By 2004 the gift cheque operation had expanded to include a Christmas Club and savings schemes but increasingly retailers were giving up taking cheques which would have limited the freedom of choice which makes mall-wide vouchers so attractive to consumers.
“Card payments were the only way to go,” notes Sims. “And the US experience was that card-based gifting programs worked for both closed-loop (retailer) and open-loop (mall) systems.” And after a lot of research the company opted for the Mastercard system.
However there were certain regulatory hurdles to overcome which meant that new partners had to be brought in. Newcastle Building Society, which is registered by the FSA as an ‘electronic money operator’ holds the funds in segregated and managed accounts. And Nomad maintains the books as a ‘third party processor.’
Equally, the terms and conditions attached to vouchers needed to be revised and, under the ‘know your customer’ regime used to restrict money laundering, malls had to capture the name and address of every customer buying a gift card.

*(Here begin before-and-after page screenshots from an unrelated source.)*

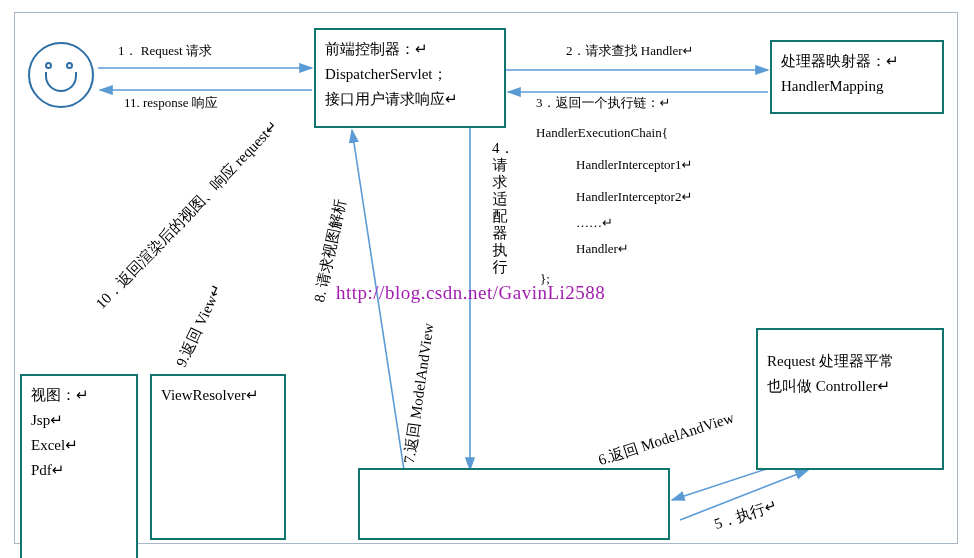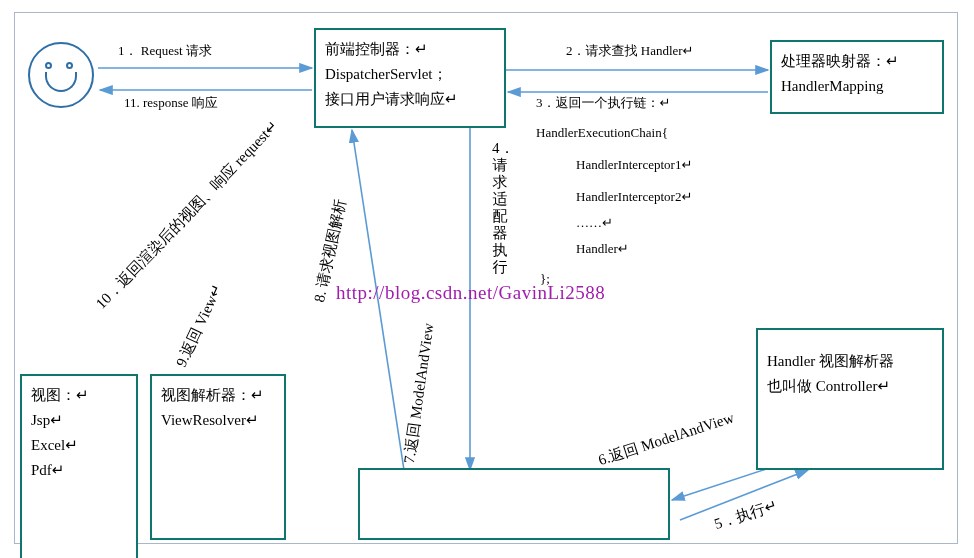--- a/index.html
+++ b/index.html
@@ -163,29 +163,28 @@
     <div class="ln">DispatcherServlet；</div>
     <div class="ln">接口用户请求响应↵</div>
   </div>
 
   <div class="box" style="left:770px; top:40px; width:174px; height:74px;">
     <div class="ln">处理器映射器：↵</div>
     <div class="ln">HandlerMapping</div>
   </div>
 
   <div class="box" style="left:756px; top:328px; width:188px; height:142px;">
-    <div class="ln" style="margin-top:12px;">Handler  视图解析器</div>
+    <div class="ln" style="margin-top:12px;">Request  处理器平常</div>
     <div class="ln">也叫做 Controller↵</div>
   </div>
 
   <div class="box" style="left:358px; top:468px; width:312px; height:72px;">
   </div>
 
   <div class="box" style="left:150px; top:374px; width:136px; height:166px;">
-    <div class="ln">视图解析器：↵</div>
     <div class="ln">ViewResolver↵</div>
   </div>
 
   <div class="box" style="left:20px; top:374px; width:118px; height:214px;">
     <div class="ln">视图：↵</div>
     <div class="ln">Jsp↵</div>
     <div class="ln">Excel↵</div>
     <div class="ln">Pdf↵</div>
   </div>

This meant customers had to come into the centre to buy their card which was good for footfall. But the real benefit for mall operators was that for the first time they could capture their customers’ postcodes. And added to that they could track what those individual customers bought and when.
“For the first time we were able to capture card spend data,” remembers Boor.“No longer were we relying on theoretical catchment maps or customer services – we now had real data to work on.”
And over time that has changed the way mall owners see their card operations: no longer are they simply an income stream but their real value lies in how they inform a centre’s marketing.
Initially, to reflect the fact that malls cannot absorb the costs of running a card system, owners were forced to impose a service charge of £2 or £3. This met a degree of consumer resistance from shoppers who resented paying for something that was previously free of charge.
But by 2007 Capital & Regional became the first UK operator decided that the marketing benefits were sufficient to justify selling cards with no surcharge. “That forced us to reassess the business model to see if it could work free of charge,” says Sims. “The solution was to rely on what the industry calls ‘Month 13’ to cover the costs of operation.” Basically cards have an expiry date of 12 months from the date of issue, and any unspent funds then revert to the issuer.
“Mall owners are now able to identify funds that haven’t been spent by the expiry dates and draw them down,” Sims explains. “As soon as we proved that worked there was a wholesale migration in the market to free-of-charge cards.”
Manchester Arndale became the first mall to go card-only and that coincided with a fundamental rebranding exercise. “We had to treat it in a totally different way,” explains Boor. And others quickly followed, to the extent that only two out of the 66 malls in the Flex-e-Vouchers network still use paper vouchers.
For PruPIM’s Boor there’s no going back. “It’s now part of the armoury. We know who our customers are,” she concludes.